++++ EXCERPTED DATA ++++

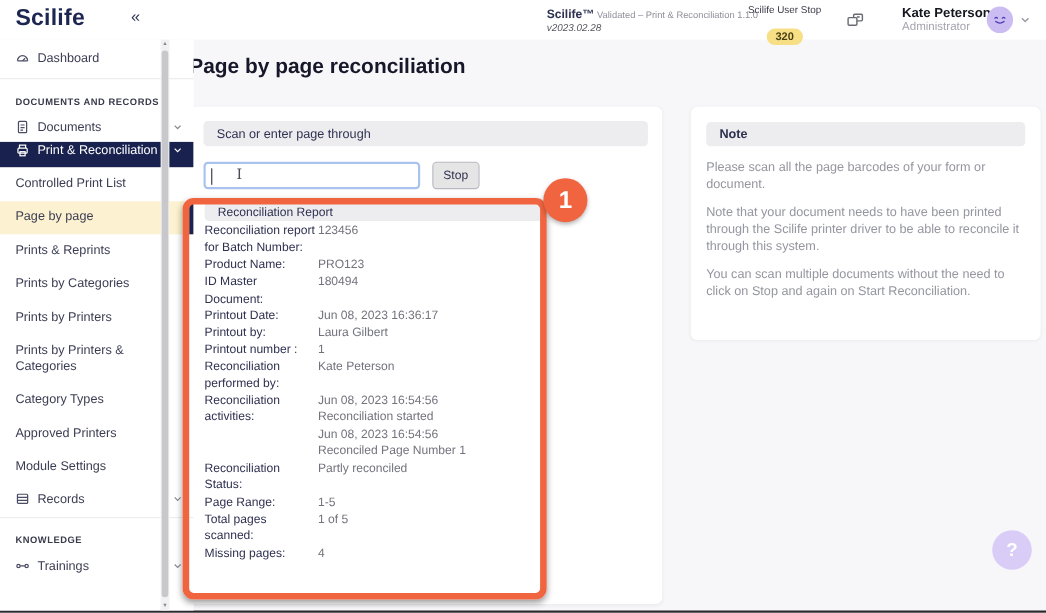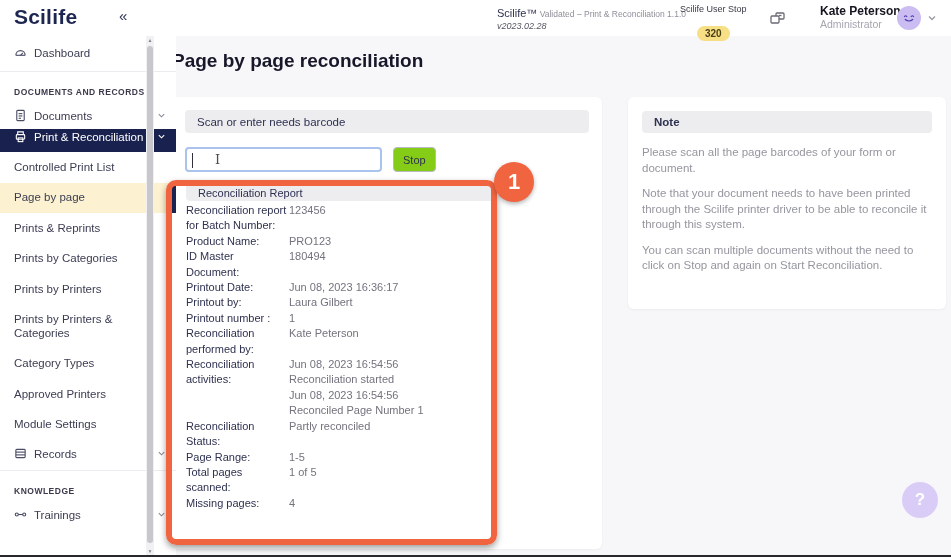--- a/index.html
+++ b/index.html
@@ -5,21 +5,21 @@
   * { margin:0; padding:0; box-sizing:border-box; }
   html,body { width:951px; height:557px; }
   body { font-family:"Liberation Sans", sans-serif; background:#f7f7f9; overflow:hidden; }
   .page { position:relative; width:951px; height:557px; background:#f7f7f9; }
 
   
   .header { position:absolute; top:0; left:0; right:0; height:36px; background:#fff; z-index:5; }
   .logo { position:absolute; left:14px; top:5px; font-size:21px; font-weight:600; color:#1d2650; letter-spacing:0.2px; }
   .collapse { position:absolute; left:119px; top:7px; font-size:15px; color:#2c3254; cursor:pointer; }
   .product-info { position:absolute; left:497px; top:6px; line-height:12px; }
-  .product-info .brand { font-size:11px; font-weight:400; color:#2e3150; }
+  .product-info .brand { font-size:11px; font-weight:700; color:#2e3150; }
   .product-info .suffix { font-size:8.5px; color:#8f8f9a; }
   .product-info .version { font-size:9px; font-style:italic; color:#55555f; }
   .score { position:absolute; left:680px; top:4px; text-align:center; }
   .score .score-label { font-size:9px; color:#3a3a46; }
   .score .score-badge { display:inline-block; margin-top:12px; background:#f7df86; color:#4a3f14; font-size:10px; font-weight:600; border-radius:9px; padding:2px 8px; }
   .chat-icon { position:absolute; left:768px; top:9px; width:20px; height:20px; color:#6a6a74; cursor:pointer; }
   .user-block { position:absolute; left:820px; top:5px; line-height:13px; }
   .user-name { font-size:12px; font-weight:700; color:#15151f; }
   .user-role { font-size:10.5px; color:#a5a5b0; }
   .avatar { position:absolute; left:897px; top:6px; width:24px; height:24px; border-radius:50%; background:#cbbdf1; display:flex; align-items:center; justify-content:center; cursor:pointer; }
@@ -52,21 +52,21 @@
   .right-card { left:628px; top:97px; width:318px; height:212px; }
 
   .gray-bar { background:#ededf0; border-radius:4px; display:flex; align-items:center; padding:0 12px; font-size:11.5px; color:#2e3150; }
   .scan-bar { margin:13px 13px 0 13px; height:23px; }
   .note-bar { margin:14px 14px 0 14px; height:22px; font-weight:700; }
 
   .input-row { margin:14px 13px 0 13px; display:flex; align-items:center; gap:11px; }
   .barcode-input { position:relative; width:197px; height:25px; border:2px solid #a9c3ee; border-radius:4px; background:#fff; }
   .caret { position:absolute; left:5px; top:4px; width:1px; height:15px; background:#30303c; }
   .ibeam { position:absolute; left:28px; top:3px; font-family:"DejaVu Serif", serif; font-size:13px; color:#4c4c55; }
-  .stop-btn { height:25px; padding:0 9px; background:#84cc16; border:1px solid #b9b9c3; border-radius:4px; font-size:11px; color:#2e3150; display:flex; align-items:center; cursor:pointer; }
+  .stop-btn { height:25px; padding:0 9px; background:#e5e5e5; border:1px solid #b9b9c3; border-radius:4px; font-size:11px; color:#2e3150; display:flex; align-items:center; cursor:pointer; }
 
   .report { position:relative; margin:12px 13px 0 14px; }
   .report-bar { height:17px; margin-right:105px0; font-size:11px; }
   .report-rows { padding-top:2px; }
   .report-row { display:flex; align-items:flex-start; }
   .report-row .lbl { flex:0 0 103px; font-size:11px; color:#2e3150; font-weight:500; line-height:15.4px; }
   .report-row .val { flex:1; font-size:11px; color:#73737e; line-height:15.4px; white-space:pre-line; }
 
   
   .annotation-box { position:absolute; left:-6px; top:83px; width:331px; height:365px; border:6px solid #f0643f; border-radius:10px; box-shadow:0 3px 6px rgba(40,40,40,0.45); pointer-events:none; z-index:8; }
@@ -218,21 +218,21 @@
 
   <div class="side-scrollbar">
     <div class="arrow up">▲</div>
     <div class="thumb"></div>
     <div class="arrow down">▼</div>
   </div>
 
   <div class="page-title">Page by page reconciliation</div>
 
   <div class="card left-card">
-    <div class="gray-bar scan-bar">Scan or enter needs barcode</div>
+    <div class="gray-bar scan-bar">Scan or enter page through</div>
     <div class="input-row">
       <div class="barcode-input">
         <div class="caret"></div>
         <div class="ibeam">I</div>
       </div>
       <div class="stop-btn">Stop</div>
     </div>
 
     <div class="report">
       <div class="gray-bar report-bar" style="width:309px;">Reconciliation Report</div>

++++

YOUR OBJECTIVE - Leave out the pictures and repeat the lines from the start of the material through the line with "font-size:12px; font-weight:700; color:#15151f;", inclusive.

TASK RESULT -
--- a/index.html
+++ b/index.html
@@ -5,21 +5,21 @@
   * { margin:0; padding:0; box-sizing:border-box; }
   html,body { width:951px; height:557px; }
   body { font-family:"Liberation Sans", sans-serif; background:#f7f7f9; overflow:hidden; }
   .page { position:relative; width:951px; height:557px; background:#f7f7f9; }
 
   
   .header { position:absolute; top:0; left:0; right:0; height:36px; background:#fff; z-index:5; }
   .logo { position:absolute; left:14px; top:5px; font-size:21px; font-weight:600; color:#1d2650; letter-spacing:0.2px; }
   .collapse { position:absolute; left:119px; top:7px; font-size:15px; color:#2c3254; cursor:pointer; }
   .product-info { position:absolute; left:497px; top:6px; line-height:12px; }
-  .product-info .brand { font-size:11px; font-weight:400; color:#2e3150; }
+  .product-info .brand { font-size:11px; font-weight:700; color:#2e3150; }
   .product-info .suffix { font-size:8.5px; color:#8f8f9a; }
   .product-info .version { font-size:9px; font-style:italic; color:#55555f; }
   .score { position:absolute; left:680px; top:4px; text-align:center; }
   .score .score-label { font-size:9px; color:#3a3a46; }
   .score .score-badge { display:inline-block; margin-top:12px; background:#f7df86; color:#4a3f14; font-size:10px; font-weight:600; border-radius:9px; padding:2px 8px; }
   .chat-icon { position:absolute; left:768px; top:9px; width:20px; height:20px; color:#6a6a74; cursor:pointer; }
   .user-block { position:absolute; left:820px; top:5px; line-height:13px; }
   .user-name { font-size:12px; font-weight:700; color:#15151f; }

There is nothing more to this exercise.